Prove 2 groups made up of rational numbers are isomorphic.

Question

Given groups are -

$Q*$ multiplicative group of non zero rational numbers

$G$ defined as $G= \{ x : x\in\mathbb{Q}|x\neq1\}$; $a*b=a+b-ab$

Identity in $G$ is $0$ and inverse of any element $a$ is $−a/(1-a)$

How do I go about it?

Answer 1

We are looking for a bijection $f: G \to \Bbb Q^\times$ such that $f(a * b)=f(a)f(b)$ for all $a,b$. The first thing to do is look at "special" elements of $\Bbb Q$.

As you correctly noted, $0$ is the identity element in $G$, so we must have $f(0)=1$.

Another special element of $\Bbb Q$ is $-1$: it is the only element of order $2$. So we must have $f(2) = -1$ since $2$ is the only element of order $2$ in $G$.

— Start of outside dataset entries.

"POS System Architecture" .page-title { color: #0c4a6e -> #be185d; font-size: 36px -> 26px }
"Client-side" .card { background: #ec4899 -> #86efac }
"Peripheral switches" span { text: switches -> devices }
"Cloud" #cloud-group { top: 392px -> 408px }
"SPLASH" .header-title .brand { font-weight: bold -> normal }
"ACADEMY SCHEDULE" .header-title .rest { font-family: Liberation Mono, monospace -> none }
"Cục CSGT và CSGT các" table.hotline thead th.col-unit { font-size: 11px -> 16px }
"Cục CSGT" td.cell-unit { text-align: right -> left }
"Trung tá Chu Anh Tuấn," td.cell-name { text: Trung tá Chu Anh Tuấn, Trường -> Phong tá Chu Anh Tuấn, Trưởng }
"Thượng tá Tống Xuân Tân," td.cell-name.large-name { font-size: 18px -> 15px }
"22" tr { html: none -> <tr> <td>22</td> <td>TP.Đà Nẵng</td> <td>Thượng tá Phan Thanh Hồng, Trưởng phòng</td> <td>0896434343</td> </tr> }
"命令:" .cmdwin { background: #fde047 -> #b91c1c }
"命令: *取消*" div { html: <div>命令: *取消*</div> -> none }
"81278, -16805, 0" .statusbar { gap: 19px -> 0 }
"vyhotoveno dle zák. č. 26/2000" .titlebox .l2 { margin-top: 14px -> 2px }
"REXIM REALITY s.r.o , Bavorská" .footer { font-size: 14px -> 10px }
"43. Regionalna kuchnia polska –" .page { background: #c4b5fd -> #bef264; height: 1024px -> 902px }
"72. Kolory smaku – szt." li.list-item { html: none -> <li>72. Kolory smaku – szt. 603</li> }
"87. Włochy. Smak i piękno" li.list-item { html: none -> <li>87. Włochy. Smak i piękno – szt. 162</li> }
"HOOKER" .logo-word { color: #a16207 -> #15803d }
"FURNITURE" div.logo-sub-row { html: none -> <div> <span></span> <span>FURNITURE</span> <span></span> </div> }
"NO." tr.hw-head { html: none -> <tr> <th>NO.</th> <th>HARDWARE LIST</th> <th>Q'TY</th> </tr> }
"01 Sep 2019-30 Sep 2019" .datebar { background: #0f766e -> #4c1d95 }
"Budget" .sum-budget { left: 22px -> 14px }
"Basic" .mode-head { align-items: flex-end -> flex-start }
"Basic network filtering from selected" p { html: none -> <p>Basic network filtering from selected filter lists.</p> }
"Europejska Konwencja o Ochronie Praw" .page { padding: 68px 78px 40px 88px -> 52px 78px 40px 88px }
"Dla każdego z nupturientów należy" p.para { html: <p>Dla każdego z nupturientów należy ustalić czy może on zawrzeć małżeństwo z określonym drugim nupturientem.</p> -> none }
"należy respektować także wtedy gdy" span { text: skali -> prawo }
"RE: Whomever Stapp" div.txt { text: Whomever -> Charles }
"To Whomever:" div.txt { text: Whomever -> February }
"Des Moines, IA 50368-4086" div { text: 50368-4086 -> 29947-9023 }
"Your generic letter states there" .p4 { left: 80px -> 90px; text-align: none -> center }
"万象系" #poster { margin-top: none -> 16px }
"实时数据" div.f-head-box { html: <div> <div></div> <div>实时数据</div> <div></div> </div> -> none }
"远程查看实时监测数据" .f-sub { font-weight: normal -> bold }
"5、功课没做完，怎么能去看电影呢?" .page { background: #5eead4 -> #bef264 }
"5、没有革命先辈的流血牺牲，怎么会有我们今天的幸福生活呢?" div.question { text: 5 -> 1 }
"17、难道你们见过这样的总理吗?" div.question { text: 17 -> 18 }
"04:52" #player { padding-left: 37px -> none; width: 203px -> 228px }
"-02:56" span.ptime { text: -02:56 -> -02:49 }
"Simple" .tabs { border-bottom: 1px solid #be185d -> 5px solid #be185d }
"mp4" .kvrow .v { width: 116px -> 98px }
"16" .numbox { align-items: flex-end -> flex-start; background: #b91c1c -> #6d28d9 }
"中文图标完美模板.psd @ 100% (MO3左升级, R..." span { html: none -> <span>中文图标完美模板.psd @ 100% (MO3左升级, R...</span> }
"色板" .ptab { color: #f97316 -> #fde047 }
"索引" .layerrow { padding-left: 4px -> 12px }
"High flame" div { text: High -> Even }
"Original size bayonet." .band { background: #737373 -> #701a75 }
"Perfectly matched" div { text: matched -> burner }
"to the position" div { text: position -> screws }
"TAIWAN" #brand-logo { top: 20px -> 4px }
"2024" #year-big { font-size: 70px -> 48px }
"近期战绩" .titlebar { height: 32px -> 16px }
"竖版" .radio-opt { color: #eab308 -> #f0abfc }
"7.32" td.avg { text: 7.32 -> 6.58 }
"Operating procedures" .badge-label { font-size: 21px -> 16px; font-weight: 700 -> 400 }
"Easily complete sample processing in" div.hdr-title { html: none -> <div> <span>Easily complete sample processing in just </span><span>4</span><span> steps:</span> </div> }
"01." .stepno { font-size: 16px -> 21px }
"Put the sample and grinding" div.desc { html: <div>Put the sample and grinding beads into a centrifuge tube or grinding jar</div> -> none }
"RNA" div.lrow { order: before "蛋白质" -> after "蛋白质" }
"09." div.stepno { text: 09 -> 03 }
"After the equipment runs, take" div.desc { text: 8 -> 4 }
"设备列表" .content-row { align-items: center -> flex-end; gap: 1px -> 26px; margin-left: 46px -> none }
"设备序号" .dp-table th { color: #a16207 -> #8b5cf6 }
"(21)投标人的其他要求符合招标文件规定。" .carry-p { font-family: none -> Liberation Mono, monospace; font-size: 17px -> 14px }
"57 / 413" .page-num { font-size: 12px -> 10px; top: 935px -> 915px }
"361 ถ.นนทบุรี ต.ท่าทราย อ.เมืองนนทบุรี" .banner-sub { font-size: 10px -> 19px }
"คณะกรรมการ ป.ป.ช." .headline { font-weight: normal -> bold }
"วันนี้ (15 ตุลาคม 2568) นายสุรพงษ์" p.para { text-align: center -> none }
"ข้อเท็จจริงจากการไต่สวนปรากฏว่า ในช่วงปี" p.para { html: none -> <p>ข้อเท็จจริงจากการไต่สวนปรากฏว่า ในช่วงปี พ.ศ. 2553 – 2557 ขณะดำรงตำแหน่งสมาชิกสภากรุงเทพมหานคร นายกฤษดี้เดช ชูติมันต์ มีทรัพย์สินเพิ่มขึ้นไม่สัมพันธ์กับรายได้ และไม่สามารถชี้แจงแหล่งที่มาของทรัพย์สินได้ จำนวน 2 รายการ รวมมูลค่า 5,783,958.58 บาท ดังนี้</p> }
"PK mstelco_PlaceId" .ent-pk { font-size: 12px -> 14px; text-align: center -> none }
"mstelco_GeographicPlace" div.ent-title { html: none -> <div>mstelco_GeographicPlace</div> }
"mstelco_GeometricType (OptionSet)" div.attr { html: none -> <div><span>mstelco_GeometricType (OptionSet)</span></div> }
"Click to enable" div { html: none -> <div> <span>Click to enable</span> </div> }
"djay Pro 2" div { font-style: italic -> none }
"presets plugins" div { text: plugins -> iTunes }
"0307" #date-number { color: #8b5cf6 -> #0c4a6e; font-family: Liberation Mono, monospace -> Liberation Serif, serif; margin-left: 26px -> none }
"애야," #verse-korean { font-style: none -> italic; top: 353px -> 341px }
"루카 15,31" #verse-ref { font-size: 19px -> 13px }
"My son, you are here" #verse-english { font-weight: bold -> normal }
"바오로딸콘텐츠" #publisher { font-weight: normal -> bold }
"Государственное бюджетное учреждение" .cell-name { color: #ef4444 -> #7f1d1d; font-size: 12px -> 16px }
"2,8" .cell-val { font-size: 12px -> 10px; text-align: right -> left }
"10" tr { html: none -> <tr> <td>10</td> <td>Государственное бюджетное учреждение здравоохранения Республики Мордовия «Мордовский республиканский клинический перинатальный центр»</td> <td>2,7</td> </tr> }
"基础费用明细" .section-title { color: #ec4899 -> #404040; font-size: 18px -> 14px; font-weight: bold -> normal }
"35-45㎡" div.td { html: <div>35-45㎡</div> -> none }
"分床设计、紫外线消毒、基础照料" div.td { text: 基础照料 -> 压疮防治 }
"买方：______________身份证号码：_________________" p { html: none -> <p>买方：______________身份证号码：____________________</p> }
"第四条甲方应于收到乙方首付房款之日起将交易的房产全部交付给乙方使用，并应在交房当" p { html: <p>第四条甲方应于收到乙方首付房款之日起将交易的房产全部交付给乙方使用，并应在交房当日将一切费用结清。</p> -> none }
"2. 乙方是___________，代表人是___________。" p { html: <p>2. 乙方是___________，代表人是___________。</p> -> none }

This could be enough for a first guess, but let's make a final observation. If we extend the operation of $G$ to all the rational numbers (using the same formula), we see that $1*a=1$. That is, $1$ behaves with $*$ like $0$ does with ordinary multiplication in $\Bbb Q$. That is just a hint that looking for an $f:\Bbb Q \to \Bbb Q$ such that $f(1)=0$ might not be a bad idea.

If you plot the three above points $(a,f(a))$ for $a\in\{0,1,2\}$, you'll see that they lie on the same line $y=1-x$. So $f(x)=1-x$ is our first guess. And it works, as you can easily verify that it respects the group operation and it is clearly a bijection between $G$ and $\Bbb Q^\times$.

Answer 2

The map $f\colon x\mapsto \frac{x-1}x$ is a group isomorphism $\mathbb{Q}^\times\to G$

Proof: $f$ is bijective with inverse $y\mapsto\frac 1{1-y}$. We have to see that it is a group homomorphism. This is a straightforward calculation: $$f(x)*f(y)=\frac{x-1}x+\frac{y-1}y-(\frac{x-1}x)(\frac{y-1}y) =\frac{(xy-y)+(xy-x)-(xy-y-x+1)}{xy} = f(xy)$$